According to the present invention, a subject can be treated by injecting an effective dose of the genetically modified host cell of the present invention, and the infusion can be repeated several times until the desired therapeutic effect is achieved. The appropriate effective dose and number of injections will vary from patient to patient and will be determined by those skilled in the art based on the particular circumstances of the subject.

In one embodiment, the subject is a suspected or diagnosed cancer or autoimmune disease patient.

The term "cancer" as used herein encompasses any type of cancer, including solid and hematopoietic cancers.

Preferably, the cancer comprises a cancer derived from an organ selected from the group consisting of: peritoneum, liver, pancreas, lung, bladder, prostate, uterus, cervix, vagina, bone marrow, breast, skin, brain, lymph nodes, head and neck, stomach, intestine, colon, kidney, testis, and ovary.

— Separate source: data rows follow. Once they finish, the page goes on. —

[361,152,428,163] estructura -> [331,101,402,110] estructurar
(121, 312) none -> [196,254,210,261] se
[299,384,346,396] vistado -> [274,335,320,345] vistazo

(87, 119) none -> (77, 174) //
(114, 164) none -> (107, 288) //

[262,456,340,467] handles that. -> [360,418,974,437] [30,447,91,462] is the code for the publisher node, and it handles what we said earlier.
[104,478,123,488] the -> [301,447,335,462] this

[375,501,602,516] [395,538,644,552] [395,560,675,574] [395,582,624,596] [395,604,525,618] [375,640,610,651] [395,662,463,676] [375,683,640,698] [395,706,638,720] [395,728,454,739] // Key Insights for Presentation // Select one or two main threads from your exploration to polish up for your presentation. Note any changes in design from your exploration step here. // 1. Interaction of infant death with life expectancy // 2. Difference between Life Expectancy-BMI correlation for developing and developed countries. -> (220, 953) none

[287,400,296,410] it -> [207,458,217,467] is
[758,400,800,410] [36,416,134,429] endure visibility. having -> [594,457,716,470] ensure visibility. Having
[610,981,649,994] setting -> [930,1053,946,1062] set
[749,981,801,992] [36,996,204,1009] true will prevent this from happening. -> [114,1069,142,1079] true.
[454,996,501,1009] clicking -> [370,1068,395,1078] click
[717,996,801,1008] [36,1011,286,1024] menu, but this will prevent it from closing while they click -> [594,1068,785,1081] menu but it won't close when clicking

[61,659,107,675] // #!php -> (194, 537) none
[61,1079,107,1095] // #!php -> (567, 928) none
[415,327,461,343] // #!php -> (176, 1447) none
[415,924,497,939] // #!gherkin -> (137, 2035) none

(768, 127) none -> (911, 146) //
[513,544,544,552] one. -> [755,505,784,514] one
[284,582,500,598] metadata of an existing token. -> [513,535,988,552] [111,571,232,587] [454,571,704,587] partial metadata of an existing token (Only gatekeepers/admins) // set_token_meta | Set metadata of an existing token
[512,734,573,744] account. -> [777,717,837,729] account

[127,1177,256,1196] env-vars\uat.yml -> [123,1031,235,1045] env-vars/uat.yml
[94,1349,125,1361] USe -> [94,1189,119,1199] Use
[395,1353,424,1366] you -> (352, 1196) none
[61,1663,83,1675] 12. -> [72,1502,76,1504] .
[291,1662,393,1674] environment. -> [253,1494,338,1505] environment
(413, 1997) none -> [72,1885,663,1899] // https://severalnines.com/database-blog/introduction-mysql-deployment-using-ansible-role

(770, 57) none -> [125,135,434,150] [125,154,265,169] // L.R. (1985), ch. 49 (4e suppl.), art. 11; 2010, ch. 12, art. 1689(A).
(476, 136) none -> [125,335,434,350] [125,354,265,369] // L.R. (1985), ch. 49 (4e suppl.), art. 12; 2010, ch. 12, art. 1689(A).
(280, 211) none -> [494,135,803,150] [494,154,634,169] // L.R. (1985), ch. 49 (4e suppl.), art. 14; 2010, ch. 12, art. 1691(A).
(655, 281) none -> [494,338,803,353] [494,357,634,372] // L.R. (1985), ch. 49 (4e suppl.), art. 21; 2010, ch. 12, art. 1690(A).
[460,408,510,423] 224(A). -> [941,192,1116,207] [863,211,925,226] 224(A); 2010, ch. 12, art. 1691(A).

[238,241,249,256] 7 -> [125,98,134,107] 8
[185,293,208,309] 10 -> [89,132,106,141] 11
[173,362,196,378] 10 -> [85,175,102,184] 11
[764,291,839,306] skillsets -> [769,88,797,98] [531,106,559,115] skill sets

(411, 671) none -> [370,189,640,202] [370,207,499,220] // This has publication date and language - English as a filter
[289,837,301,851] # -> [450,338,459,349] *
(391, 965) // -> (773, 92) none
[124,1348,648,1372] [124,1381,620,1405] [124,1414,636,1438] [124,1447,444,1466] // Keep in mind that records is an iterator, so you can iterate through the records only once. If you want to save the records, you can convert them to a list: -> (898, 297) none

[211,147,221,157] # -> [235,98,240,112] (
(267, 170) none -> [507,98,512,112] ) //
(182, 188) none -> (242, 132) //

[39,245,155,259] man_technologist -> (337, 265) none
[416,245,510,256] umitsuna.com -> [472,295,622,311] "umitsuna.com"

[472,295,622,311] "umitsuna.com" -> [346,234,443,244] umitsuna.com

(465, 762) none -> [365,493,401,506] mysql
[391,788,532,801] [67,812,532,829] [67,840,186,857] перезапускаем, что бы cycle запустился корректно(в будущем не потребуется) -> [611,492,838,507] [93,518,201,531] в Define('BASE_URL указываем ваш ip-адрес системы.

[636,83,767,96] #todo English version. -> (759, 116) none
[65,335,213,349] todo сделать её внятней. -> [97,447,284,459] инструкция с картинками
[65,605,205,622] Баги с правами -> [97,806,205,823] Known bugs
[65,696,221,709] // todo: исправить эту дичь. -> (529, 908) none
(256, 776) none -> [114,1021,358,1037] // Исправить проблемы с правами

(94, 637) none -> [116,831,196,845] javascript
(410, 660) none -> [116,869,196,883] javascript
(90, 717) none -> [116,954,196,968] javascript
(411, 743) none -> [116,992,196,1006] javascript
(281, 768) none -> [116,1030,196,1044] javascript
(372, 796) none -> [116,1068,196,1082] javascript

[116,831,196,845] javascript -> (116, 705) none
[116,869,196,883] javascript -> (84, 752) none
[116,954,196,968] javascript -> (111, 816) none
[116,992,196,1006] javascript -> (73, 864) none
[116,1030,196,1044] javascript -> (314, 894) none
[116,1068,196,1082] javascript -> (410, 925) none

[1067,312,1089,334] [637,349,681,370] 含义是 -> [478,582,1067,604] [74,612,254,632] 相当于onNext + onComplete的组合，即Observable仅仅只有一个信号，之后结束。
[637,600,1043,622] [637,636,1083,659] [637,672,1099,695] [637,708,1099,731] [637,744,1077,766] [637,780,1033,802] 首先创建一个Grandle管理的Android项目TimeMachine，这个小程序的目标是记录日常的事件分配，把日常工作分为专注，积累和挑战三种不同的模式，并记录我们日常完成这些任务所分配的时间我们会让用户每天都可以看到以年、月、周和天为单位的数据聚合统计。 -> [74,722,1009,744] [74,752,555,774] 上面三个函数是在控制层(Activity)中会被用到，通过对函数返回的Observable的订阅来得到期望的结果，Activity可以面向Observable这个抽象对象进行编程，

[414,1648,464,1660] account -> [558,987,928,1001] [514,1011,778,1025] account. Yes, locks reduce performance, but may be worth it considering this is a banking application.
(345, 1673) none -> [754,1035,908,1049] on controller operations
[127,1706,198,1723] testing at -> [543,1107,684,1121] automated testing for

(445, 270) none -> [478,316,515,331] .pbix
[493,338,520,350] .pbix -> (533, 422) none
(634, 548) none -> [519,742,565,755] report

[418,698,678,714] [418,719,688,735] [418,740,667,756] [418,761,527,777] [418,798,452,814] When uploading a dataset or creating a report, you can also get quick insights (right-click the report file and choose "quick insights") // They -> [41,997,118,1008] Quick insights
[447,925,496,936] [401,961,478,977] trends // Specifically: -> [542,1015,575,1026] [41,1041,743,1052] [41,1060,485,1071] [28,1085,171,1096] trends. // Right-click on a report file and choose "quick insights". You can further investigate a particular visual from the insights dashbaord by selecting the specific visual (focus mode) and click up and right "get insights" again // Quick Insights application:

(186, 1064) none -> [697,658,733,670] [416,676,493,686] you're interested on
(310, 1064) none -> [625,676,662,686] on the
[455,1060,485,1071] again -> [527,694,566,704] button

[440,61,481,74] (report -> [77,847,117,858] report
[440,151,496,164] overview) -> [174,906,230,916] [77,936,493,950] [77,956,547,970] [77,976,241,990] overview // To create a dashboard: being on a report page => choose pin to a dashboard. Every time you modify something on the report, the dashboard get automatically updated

Representative cancers well known to those of skill in the art include nasopharyngeal carcinoma, synovial carcinoma, hepatocellular carcinoma, renal carcinoma, cancer of the connective tissue, melanoma, lung carcinoma, intestinal carcinoma, colon carcinoma, rectal carcinoma, colorectal carcinoma, brain carcinoma, laryngeal carcinoma, oral carcinoma, liver carcinoma, bone carcinoma, pancreatic carcinoma, choriocarcinoma, gastrinoma, pheochromocytoma, prolactinoma, T-cell leukemia/lymphoma, neuroma, VHL disease, zollinger-elli syndrome, adrenal carcinoma, anal carcinoma, bile duct carcinoma, bladder carcinoma, ureter carcinoma, oligodendroglioma, neuroblastoma, meningioma, myeloma, osteochondroma, chondrosarcoma, ewing's sarcoma, primary unknown site cancer, carcinoid, gastrointestinal carcinoid, fibrosarcoma, breast carcinoma, paget's disease, cervical carcinoma, esophageal carcinoma, gallbladder carcinoma, head cancer, cervical carcinoma, and cervical carcinoma eye cancer, neck cancer, kidney cancer, wilms 'tumor, kaposi's sarcoma, prostate cancer, testicular cancer, hodgkin's disease, non-hodgkin's lymphoma, skin cancer, mesothelioma, multiple myeloma, ovarian cancer, endocrine pancreatic cancer, glucagonoma, pancreatic cancer, parathyroid cancer, penile cancer, pituitary cancer, soft tissue sarcoma, retinoblastoma, small bowel cancer, stomach cancer, thymus cancer, thyroid cancer, trophoblastic cancer, hydatidiform mole, uterus cancer, endometrial cancer, vaginal cancer, vulvar cancer, acoustic neuroma, mycosis fungoides, insulinoma, carcinoid syndrome, somatostatin tumors, gum cancer, heart cancer, lip cancer, meningeal cancer, oral cancer, neural cancer, palate cancer, parotid cancer, peritoneal cancer, pharynx cancer, pleural cancer, salivary gland cancer, tongue cancer, and tonsil cancer.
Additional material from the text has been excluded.